§ **Requirement**
Only lines with the string "fails" are wanted. Pull them out of the data.

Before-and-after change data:

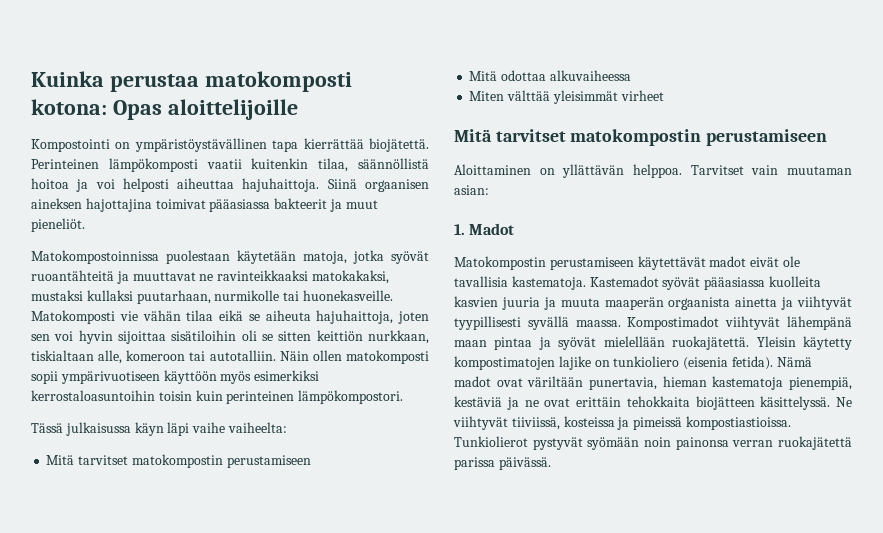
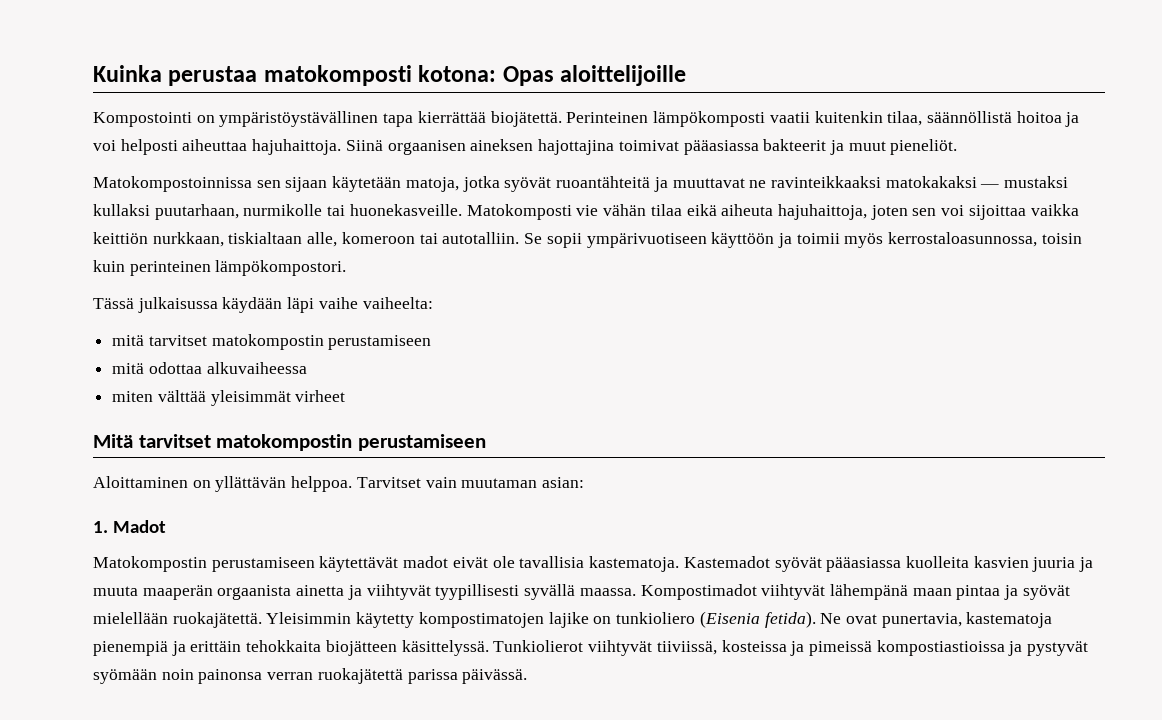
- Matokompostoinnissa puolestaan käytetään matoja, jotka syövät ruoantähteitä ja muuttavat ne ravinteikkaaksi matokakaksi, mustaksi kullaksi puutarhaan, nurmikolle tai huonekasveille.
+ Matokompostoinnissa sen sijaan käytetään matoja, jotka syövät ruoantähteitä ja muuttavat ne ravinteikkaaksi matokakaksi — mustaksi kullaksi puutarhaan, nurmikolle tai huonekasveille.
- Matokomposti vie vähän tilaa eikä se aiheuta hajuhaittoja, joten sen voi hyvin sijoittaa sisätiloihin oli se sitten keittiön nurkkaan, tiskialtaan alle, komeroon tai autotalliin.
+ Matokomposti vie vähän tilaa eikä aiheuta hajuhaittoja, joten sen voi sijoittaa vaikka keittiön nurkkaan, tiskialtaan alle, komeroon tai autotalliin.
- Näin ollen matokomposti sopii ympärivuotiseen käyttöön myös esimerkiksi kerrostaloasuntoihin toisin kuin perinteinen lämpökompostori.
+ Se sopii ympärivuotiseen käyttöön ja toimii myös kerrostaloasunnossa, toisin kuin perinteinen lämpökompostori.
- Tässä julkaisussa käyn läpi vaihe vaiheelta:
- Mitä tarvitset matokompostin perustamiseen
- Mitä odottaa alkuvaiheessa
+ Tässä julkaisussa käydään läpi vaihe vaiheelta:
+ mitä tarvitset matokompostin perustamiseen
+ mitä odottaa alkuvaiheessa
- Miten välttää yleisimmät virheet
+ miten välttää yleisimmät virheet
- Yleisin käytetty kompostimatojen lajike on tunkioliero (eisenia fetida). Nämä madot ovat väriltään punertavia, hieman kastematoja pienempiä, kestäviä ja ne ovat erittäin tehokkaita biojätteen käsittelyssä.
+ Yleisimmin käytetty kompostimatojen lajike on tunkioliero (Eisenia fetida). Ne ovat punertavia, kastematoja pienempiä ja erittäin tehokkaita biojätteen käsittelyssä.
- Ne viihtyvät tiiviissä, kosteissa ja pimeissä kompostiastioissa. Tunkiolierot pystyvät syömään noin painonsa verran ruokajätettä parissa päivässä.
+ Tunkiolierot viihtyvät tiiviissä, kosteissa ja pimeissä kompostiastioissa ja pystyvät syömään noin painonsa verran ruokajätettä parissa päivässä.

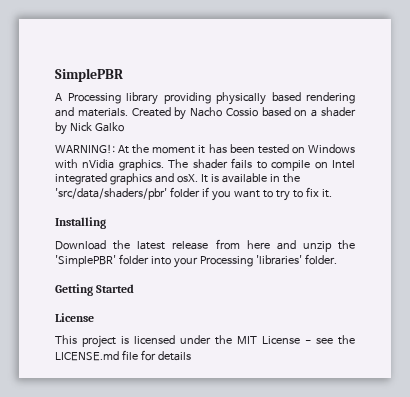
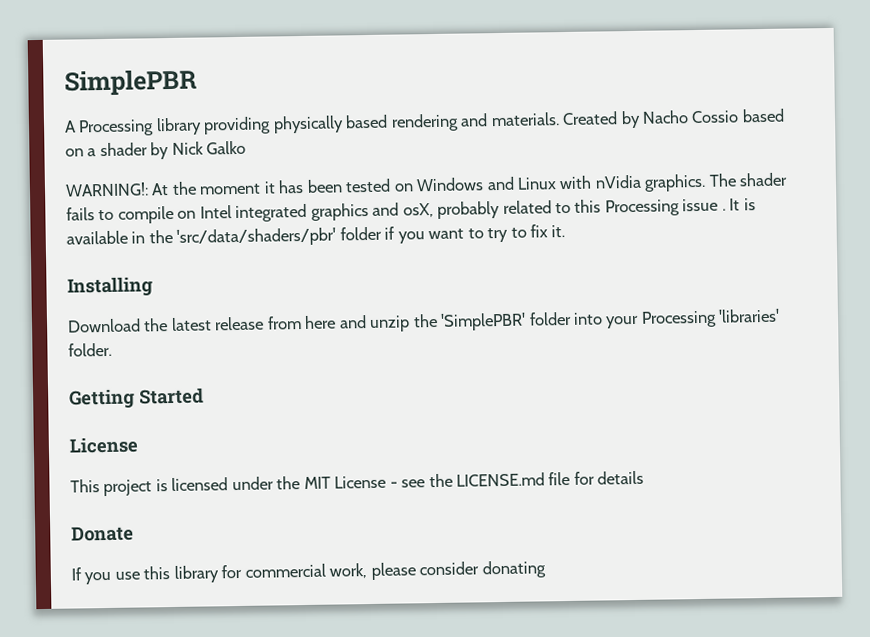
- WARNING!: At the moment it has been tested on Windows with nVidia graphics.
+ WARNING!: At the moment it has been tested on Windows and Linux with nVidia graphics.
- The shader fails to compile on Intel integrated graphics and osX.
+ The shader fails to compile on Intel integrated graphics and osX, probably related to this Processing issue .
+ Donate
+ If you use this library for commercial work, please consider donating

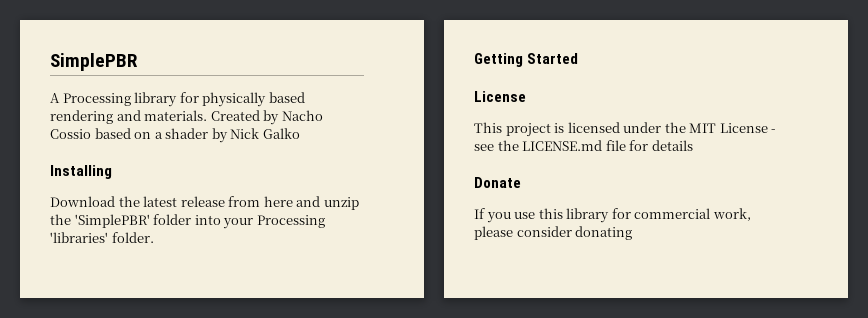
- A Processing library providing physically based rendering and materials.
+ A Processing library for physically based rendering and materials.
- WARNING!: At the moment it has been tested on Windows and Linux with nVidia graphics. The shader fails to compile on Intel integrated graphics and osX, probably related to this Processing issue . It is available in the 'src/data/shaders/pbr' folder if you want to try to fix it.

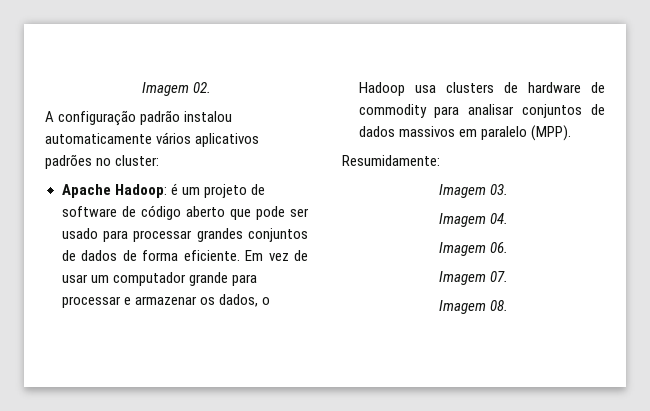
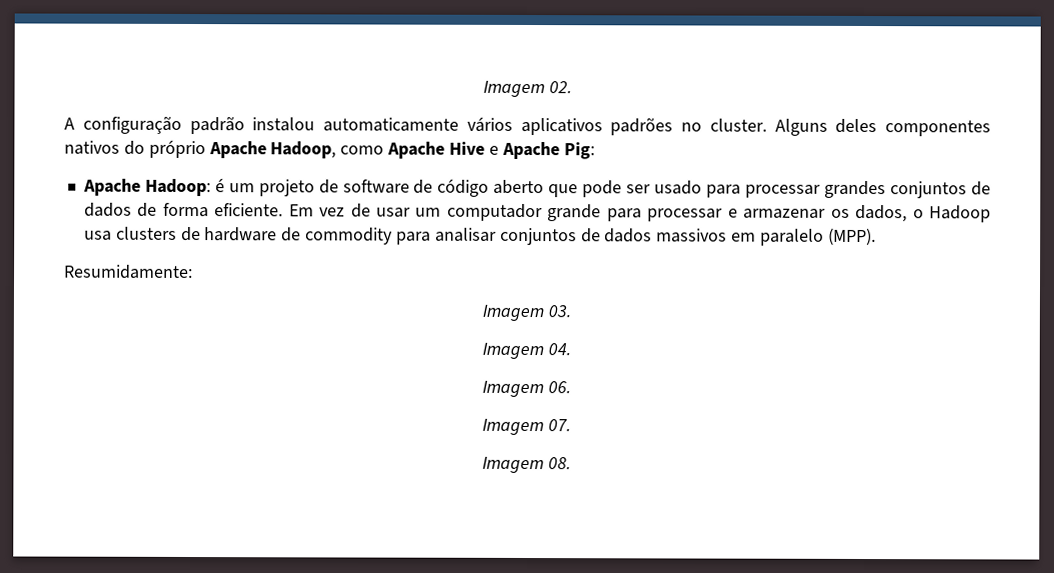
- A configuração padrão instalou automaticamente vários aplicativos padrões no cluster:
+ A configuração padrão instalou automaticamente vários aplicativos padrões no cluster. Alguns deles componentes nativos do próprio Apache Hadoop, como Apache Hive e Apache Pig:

§ **Exercise result**
- The shader fails to compile on Intel integrated graphics and osX.
+ The shader fails to compile on Intel integrated graphics and osX, probably related to this Processing issue .
- WARNING!: At the moment it has been tested on Windows and Linux with nVidia graphics. The shader fails to compile on Intel integrated graphics and osX, probably related to this Processing issue . It is available in the 'src/data/shaders/pbr' folder if you want to try to fix it.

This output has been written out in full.